### Data excerpts
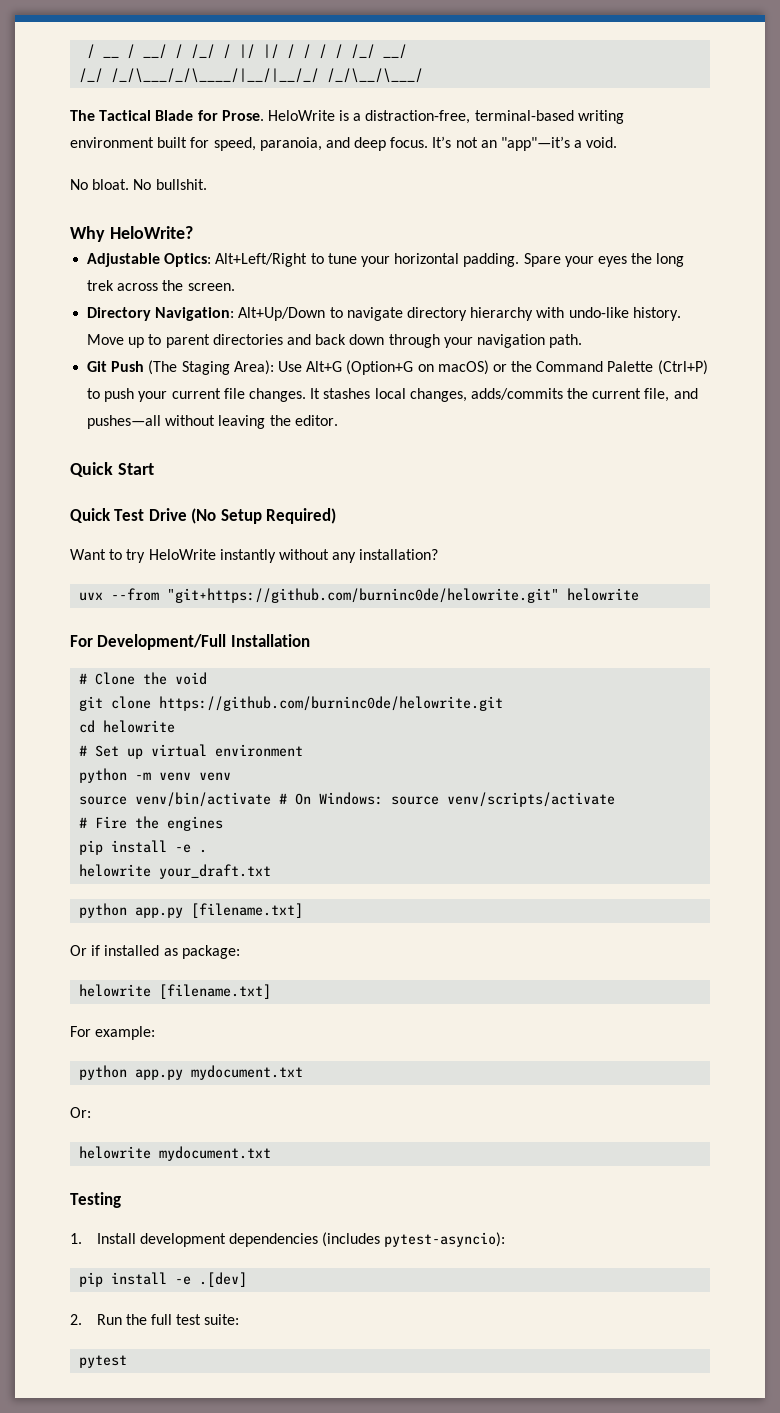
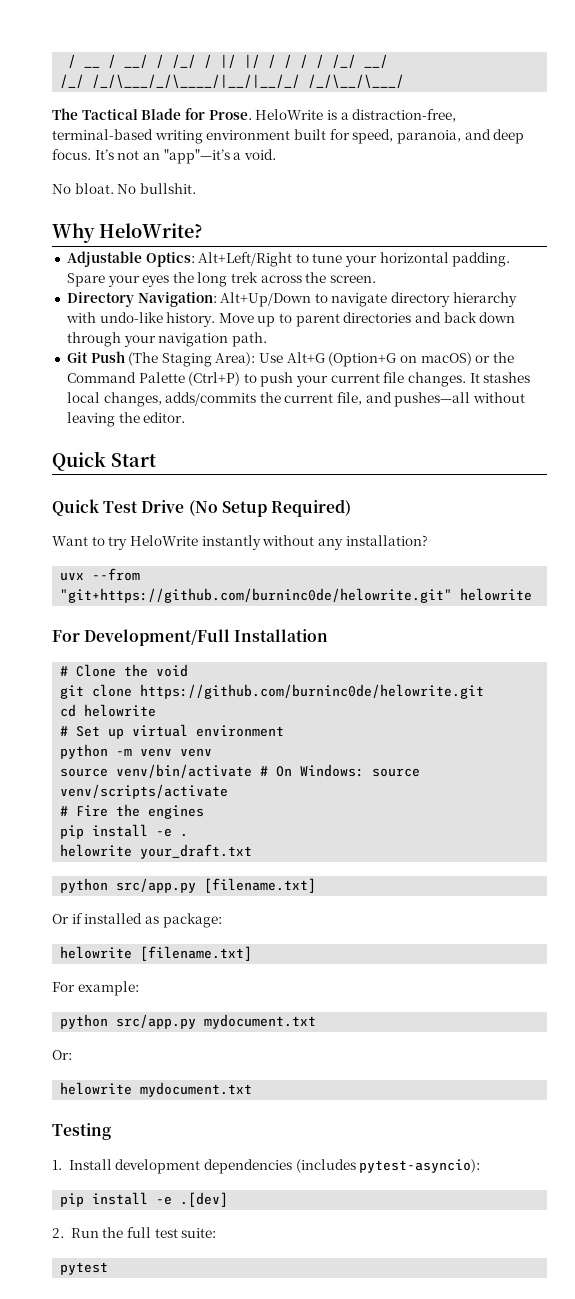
- python app.py [filename.txt]
+ python src/app.py [filename.txt]
- python app.py mydocument.txt
+ python src/app.py mydocument.txt

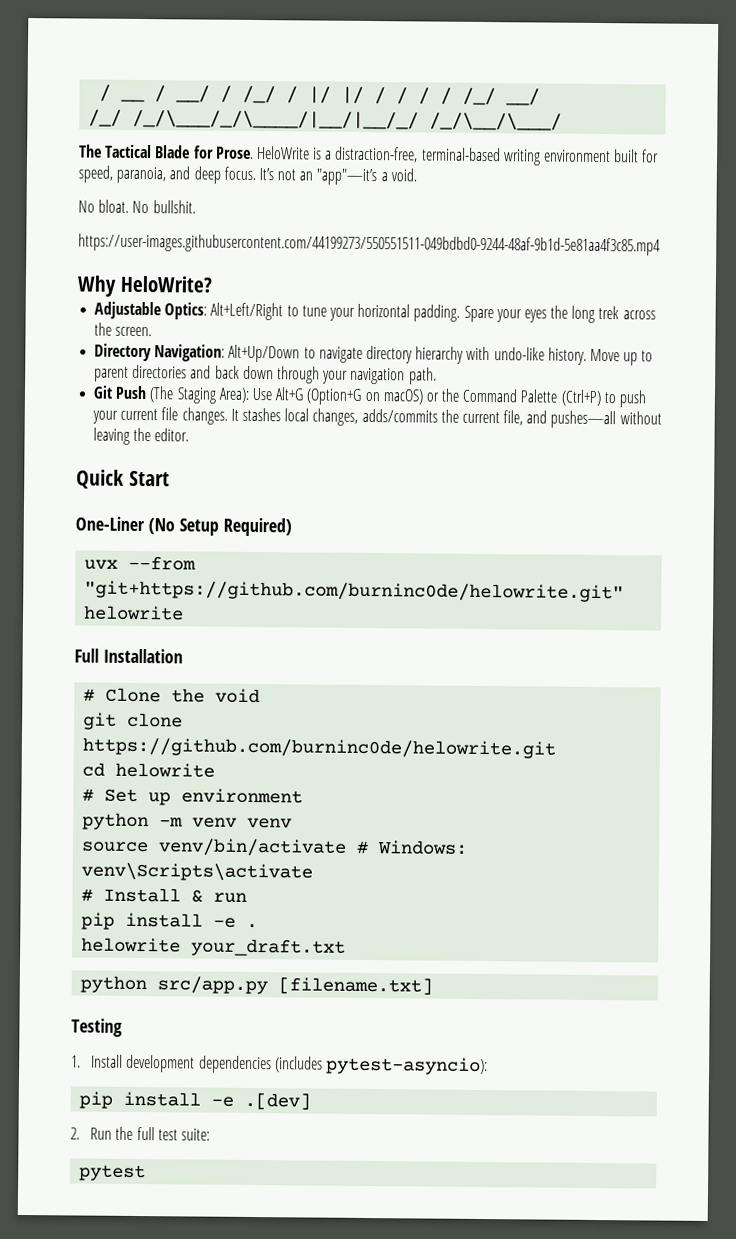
+ https://user-images.githubusercontent.com/44199273/550551511-049bdbd0-9244-48af-9b1d-5e81aa4f3c85.mp4
- Quick Test Drive (No Setup Required)
+ One-Liner (No Setup Required)
- Want to try HeloWrite instantly without any installation?
- For Development/Full Installation
+ Full Installation
- # Set up virtual environment
+ # Set up environment
- source venv/bin/activate # On Windows: source venv/scripts/activate
- # Fire the engines
+ source venv/bin/activate # Windows: venv\Scripts\activate
+ # Install & run
- Or if installed as package:
- helowrite [filename.txt]
- For example:
- python src/app.py mydocument.txt
- Or:
- helowrite mydocument.txt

### Prompt
Copy out every line in the records where the word "mydocument" is found.

### Written answer
- python app.py mydocument.txt
+ python src/app.py mydocument.txt
- python src/app.py mydocument.txt
- helowrite mydocument.txt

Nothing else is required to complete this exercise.